Executive Summary
Per Bak made two important discoveries:
- Many natural phenomena with large differences in power (like Earthquakes) have the same cause, with the differences being caused by what state the underlying system is in. This is summarised by the idiom of “the straw that broke the camel’s back” – the same straw could do absolutely nothing (if there was no straw on the camel) or cause the camel serious injury (if it is already carrying all the weight it could possibly handle).
- Many complex phenomena are emergent properties of underlying simpler phenomena, and it is often very hard to predict in advance what complexities can arise.
The Straw that Broke the Camel’s Back
Per Bak was a theoretical physicist whose 1996 book “How Nature Works: The Science of Self-Organized Criticality” made a huge impression on me.
Per co-authored a seminal 1987 paper with Chao Tang and Kur Wiesenfeld about a fairly simple experiment in which a pile of sand was built up one grain at a time from a central point; a similar experiment can be seen on Sergei Klishin’s YouTube channel. They found that most of the time the addition of a grain has very little effect, but it eventually causes the growing pile to become unstable, resulting in a collapse – an avalanche – that causes the base to widen and the overall pile to become more stable.
As you may expect, there are a lot more small avalanches than large ones, however there are a couple of intriguing results – whilst the probability of an avalanche increases as more and more grains are dropped, there is no way to tell whether the next grain of sand will cause an avalanche, or how big the avalanche will be if it does occur. Also, there is a mathematical relationship between the size of the avalanches and how many there are – which as it turns out is the same relationship that exists between the size of avalanches in the real world and how many there are, similarly with earthquakes and volcanoes and many other natural occurrences.
Emergence – Complexity arises from Simplicity
As such this led to the theory that not only are many natural events virtually impossible to predict no matter how much data you have, but also that what appear to be very complex and random events with widely different impacts (like earthquakes) are actually potentially all caused by the same underlying simple process.
In his book Per extended this idea and suggested that many other seemingly complex systems may also have a simple process at their heart, including financial markets, traffic jams, biological evolution, the distribution of galaxies in the Universe, and even the brain.
Whilst these ideas alone are enough to inspire a generation of Scientists, what many people who have discussed this book seem to have missed is that the central idea has two separate parts. The second part is that it appears that Nature is, at its heart, fundamentally simple. This is the opposite of what many Scientists have been preaching over the last century – when I was making my way through school I was taught with each year that the Universe was a lot more complicated than what I’d been taught in the previous year. We went from being taught that everything we see is made up of a few fundamental particles to an entire particle zoo, and the main conclusion of Quantum Mechanics is that we cannot possibly understand the Universe at all, especially at the lowest level – we cannot even tell where something is, just come up with increasingly complicated mathematical models to predict where things might be. In fact, its prime advocate, Richard Feynman, was quoted as saying “I think I can safely say that nobody understands quantum mechanics”, which is not what you want to be told by someone who is meant to be teaching you the subject.
So what happens if the last century of Physics has been leading us up a blind alley, in the opposite direction of where we should be going? The theory that the Universe is fundamentally simple is not even a new idea. Nearly 2500 years ago a number of Greek and Hindu Philosophers (the Scientists of their time) theorised that if you continue to divide up matter you would eventually come to a point where you could go no further; you would have a fundamental particle – in Greek this was called the atomos (which means indivisible), which is where we get the word “atom” from. They also suggested that there was a second reality that made up the physical world – the void (empty space, through which atoms were able to move and collide with each other). At around the same time Chinese Philosophers had come up with a not completely dissimilar idea, in that the Universe was made out of two opposites that are actually connected, which is represented by the Yin Yang symbol:
This concept of two opposing forces – dualism – also features heavily in the culture of many other ancient societies.

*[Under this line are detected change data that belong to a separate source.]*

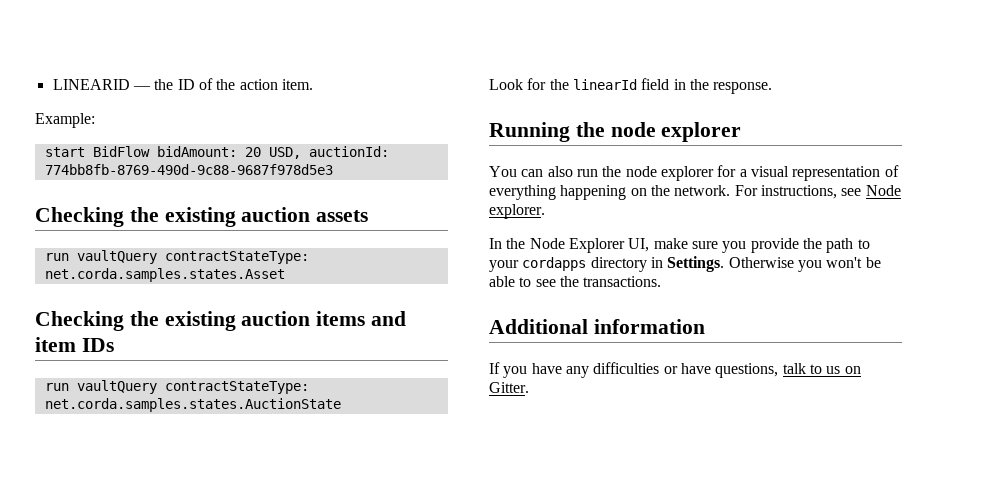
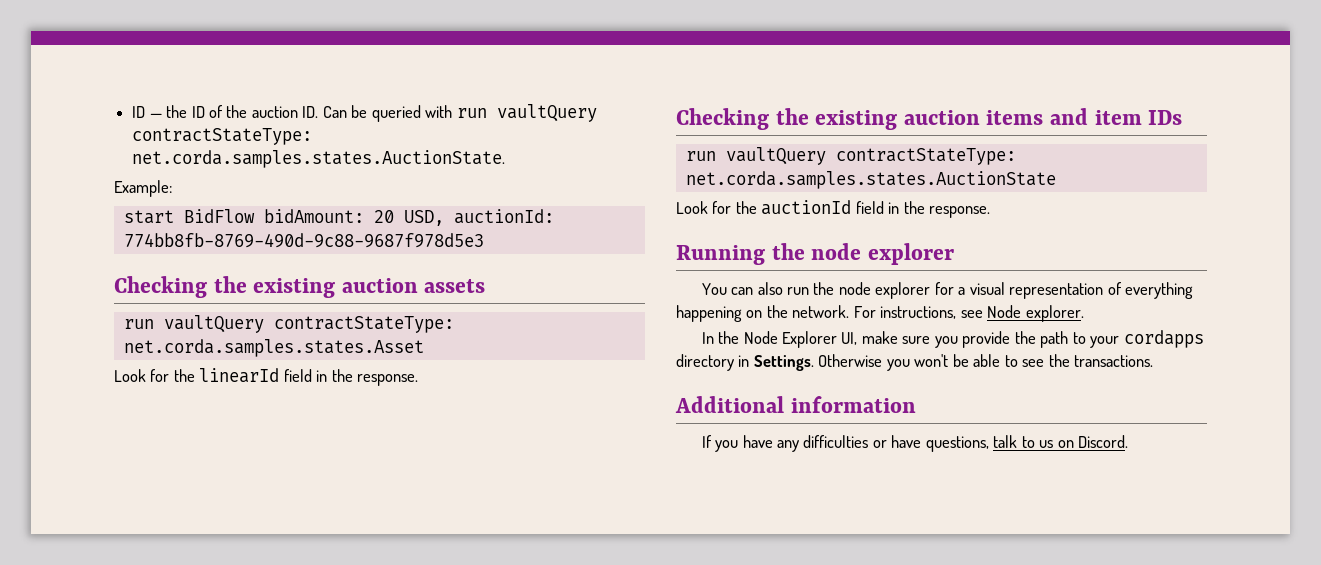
- LINEARID — the ID of the action item.
+ ID — the ID of the auction ID. Can be queried with run vaultQuery contractStateType: net.corda.samples.states.AuctionState.
+ Look for the linearId field in the response.
- Look for the linearId field in the response.
+ Look for the auctionId field in the response.
- If you have any difficulties or have questions, talk to us on Gitter.
+ If you have any difficulties or have questions, talk to us on Discord.

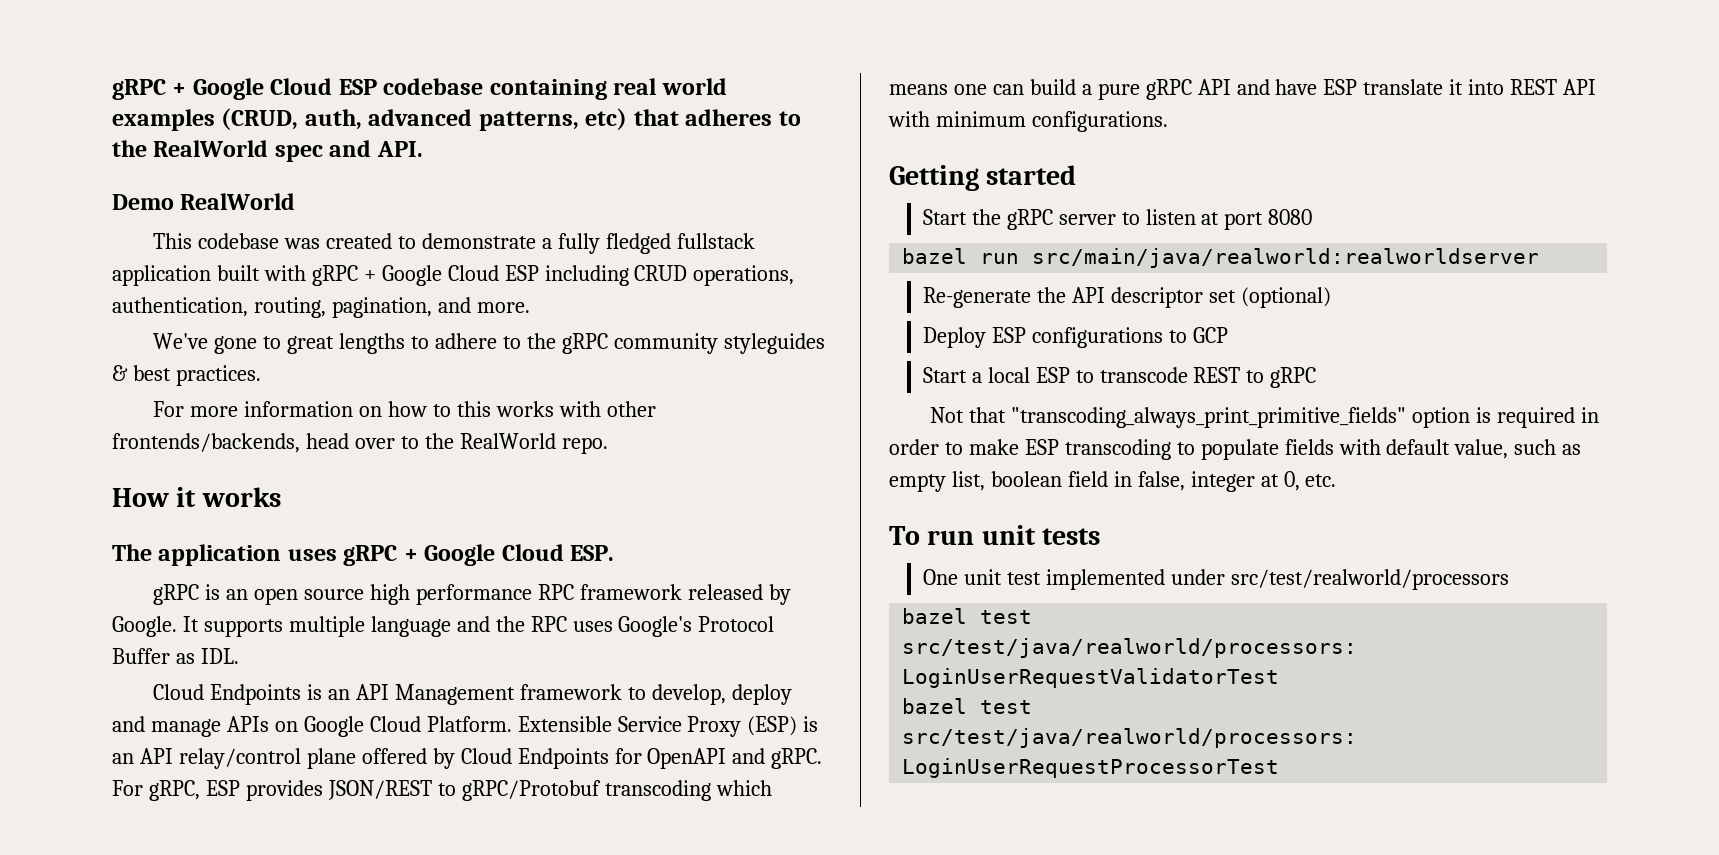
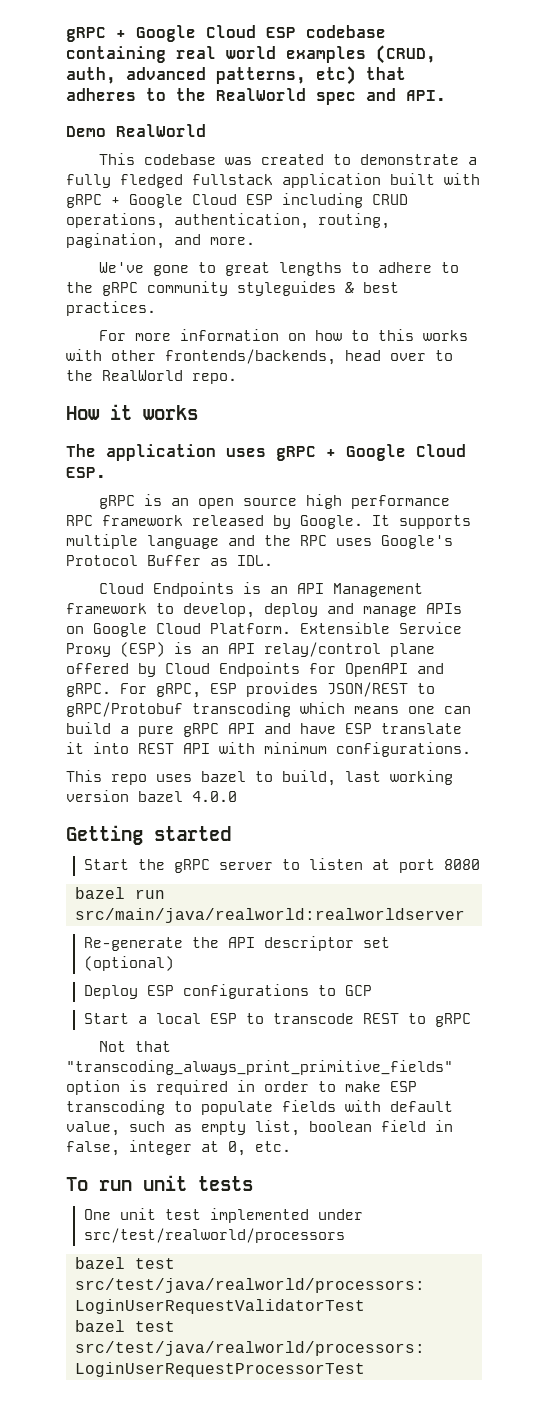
+ This repo uses bazel to build, last working version bazel 4.0.0

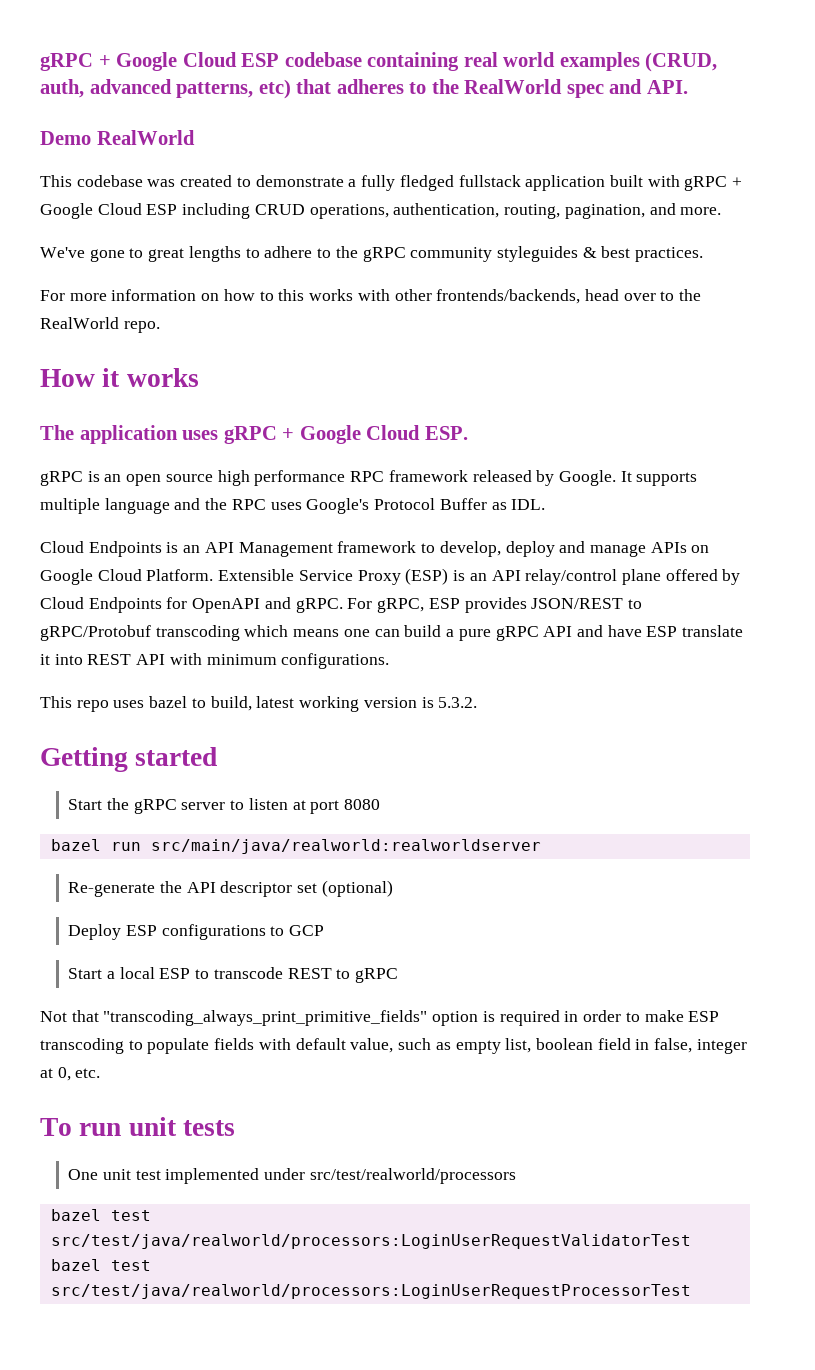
- This repo uses bazel to build, last working version bazel 4.0.0
+ This repo uses bazel to build, latest working version is 5.3.2.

It is with these ideas in mind that I have spent the last few decades searching for theories that are at their heart simple, and yet explain the Universe as well as, or preferably better, than the increasingly complex theories I was taught through to University and often beyond. On this site I describe a number of candidates that I believe fit the bill, especially the bombarding and spinning photon model of Miles Mathis and the Electric Universe Theory.